We next considered the possibility that the normal development of follicular and marginal zone B cells in mHEL-KK chimeras reconstituted with fetal liver, but not adult BM, might be due to the selection of autoreactive B1 cells. To test the ability of B1 cells to rescue adult-derived follicular and marginal zone B cells from negative selection by mHEL-KK, we reconstituted lethally irradiated mHEL-KK transgenic recipients with adult CD45.1⁺ Ig^HEL BM and simultaneously injected them i.p. with either medium alone or CD45.2⁺ peritoneal cells, including B1 cells, from adult Ig^HEL/mHEL-KK double transgenic mice. As described previously, adult BM-derived cells were deleted by mHEL-KK in recipients that were coinjected with medium (Fig. 5, A and B). However, mHEL-KK recipients that received peritoneal cells from Ig^HEL/mHEL-KK donors showed normal development of adult BM-derived CD45.1⁺ follicular and marginal zone B cells (Fig. 5, A and B), and positive selection of plasma cells and autoantibodies compared with nontransgenic recipients (Fig. 5, A and C). Although the small numbers of transferred CD45.2⁺ peritoneal cells were undetectable by 8 wk, the effect of the mixed peritoneal cells in rescuing the BM-derived cells was highly specific. Additional experiments showed that these effects were B cell specific because µMT^–/– peritoneal cells also failed to rescue BM development (data not shown).
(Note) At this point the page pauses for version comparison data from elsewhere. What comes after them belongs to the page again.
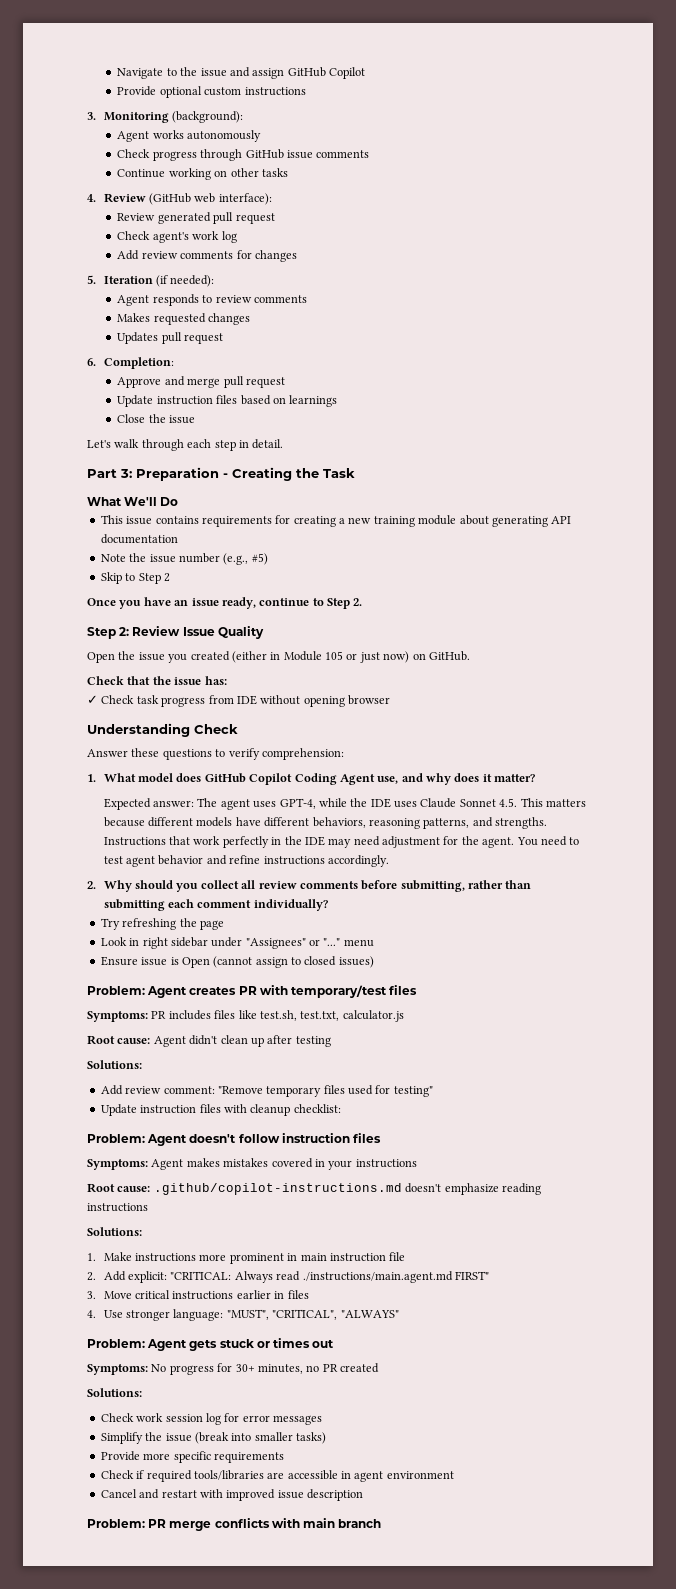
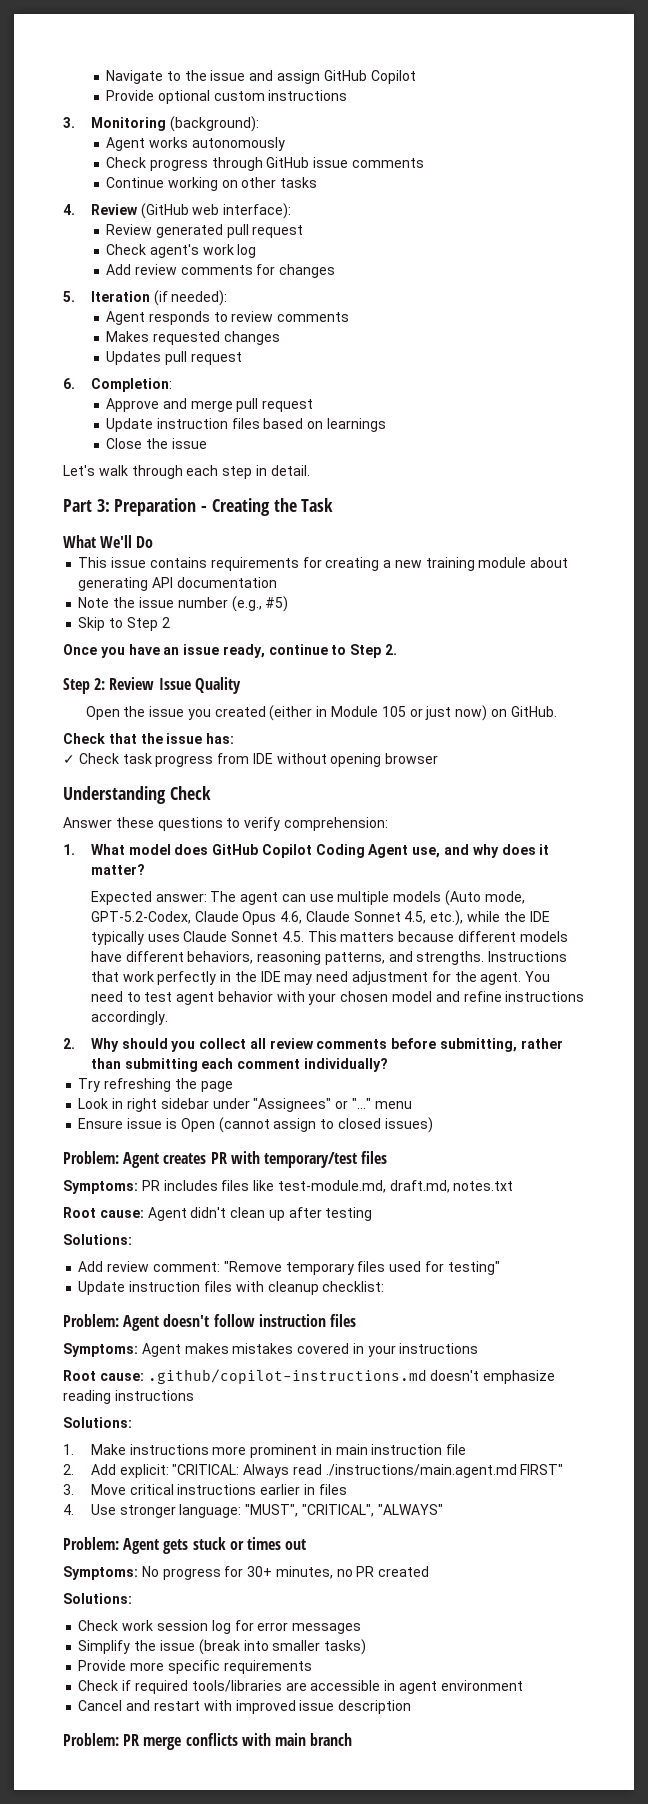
- Expected answer: The agent uses GPT-4, while the IDE uses Claude Sonnet 4.5. This matters because different models have different behaviors, reasoning patterns, and strengths.
+ Expected answer: The agent can use multiple models (Auto mode, GPT-5.2-Codex, Claude Opus 4.6, Claude Sonnet 4.5, etc.), while the IDE typically uses Claude Sonnet 4.5. This matters because different models have different behaviors, reasoning patterns, and strengths.
- You need to test agent behavior and refine instructions accordingly.
+ You need to test agent behavior with your chosen model and refine instructions accordingly.
- Symptoms: PR includes files like test.sh, test.txt, calculator.js
+ Symptoms: PR includes files like test-module.md, draft.md, notes.txt

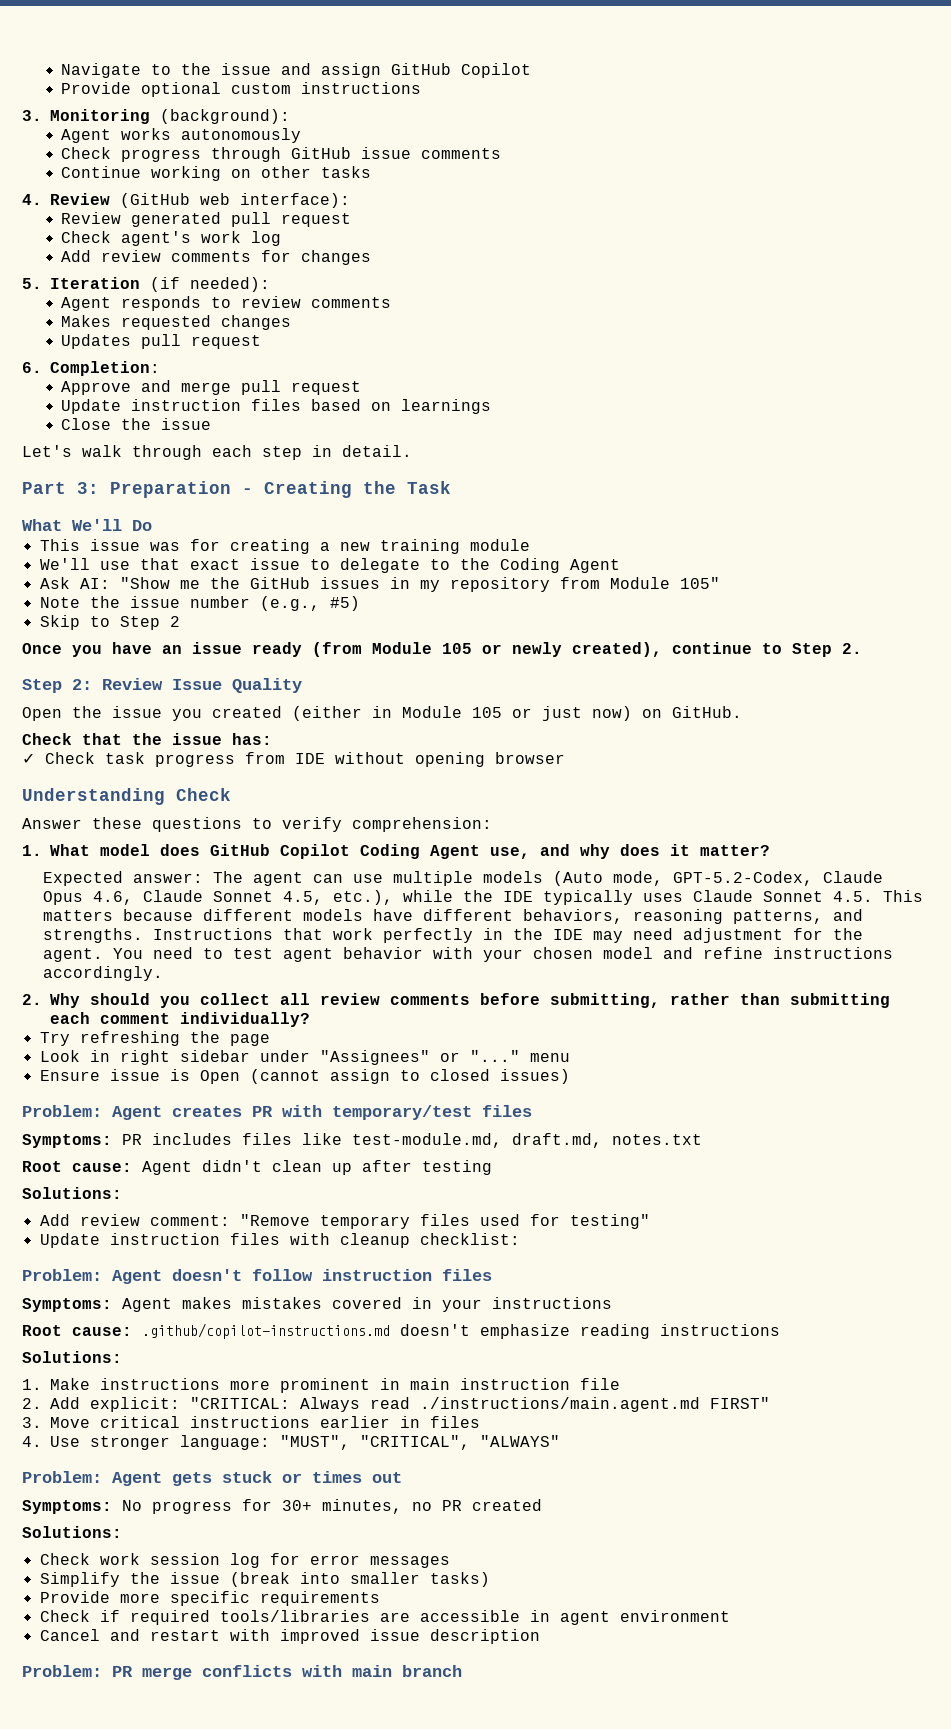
- This issue contains requirements for creating a new training module about generating API documentation
+ This issue was for creating a new training module
+ We'll use that exact issue to delegate to the Coding Agent
+ Ask AI: "Show me the GitHub issues in my repository from Module 105"
- Once you have an issue ready, continue to Step 2.
+ Once you have an issue ready (from Module 105 or newly created), continue to Step 2.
These findings suggest that IgM autoantibody from peritoneal-derived plasma cells neutralizes the tolerogenic effects of mHEL-KK, either by clearance of Ag or masking. To test this hypothesis, we asked whether injected serum containing anti-HEL IgM^a autoantibody or normal mouse serum (NMS) could rescue conventional B cell development in mHEL-KK recipients of adult Ig^HEL BM. Animals were injected on day 15, 21, and 28 following reconstitution. Analysis at 35 days showed rescue of conventional B cell development in 3 of 5 mHEL-KK recipients injected with anti-HEL IgM^a serum. These mice had normal numbers of mature Ig^HEL conventional B cells in the spleen, mesenteric lymph node, and PEC (Fig. 5D). Some variation in the efficiency of rescue was not surprising given the technical issues surrounding Ab delivery as well as possible differences in the rate of reconstitution. As expected, there was no development of B1 cells, although the PEC was repopulated by conventional cells (Fig. 5D). By 35 days, anti-HEL plasma cell numbers were elevated to a mean of 17,172/spleen (n = 5; SD 23,551) compared with 2,549/spleen (n = 4; SD 2,495) in nontransgenic recipients. Plasma cell numbers were also slightly higher in mice injected with NMS (6,682/spleen; n = 5; SD 7,300) compared with uninjected controls (1,096/spleen; n = 4; SD 1,227). However, there was no rescue of conventional B cell development in the absence of injected Ab or in mice that received NMS, even allowing for a 2-fold reduction in immature B cells in these mice (Fig. 5D). These observations suggest that anti-HEL-specific serum can rescue conventional B cells from negative selection in adult BM.

	Discussion

Top Abstract Introduction Materials and Methods Results Discussion Disclosures References

 
In this study, we explore how self-Ag presentation affects the selection of autoreactive B cells and B cell subsets. This leads us to conclude that positive and negative selection are affected by 1) qualitative differences in the form of Ag, 2) the timing of Ag exposure during ontogeny, and 3) the level of exposure, allowing for possible effects of masking by autoantibody. Using Ig^HEL transgenic mice and the single Ag HEL, we show that these effects are independent of receptor specificity. The selection of autoreactive B cells is a competitive process, involving immunogenic and tolerogenic forms of self-Ags. During early life, B cells are susceptible to positive and negative selection; but, due to a developmental switch, negative selection is dominant in adults.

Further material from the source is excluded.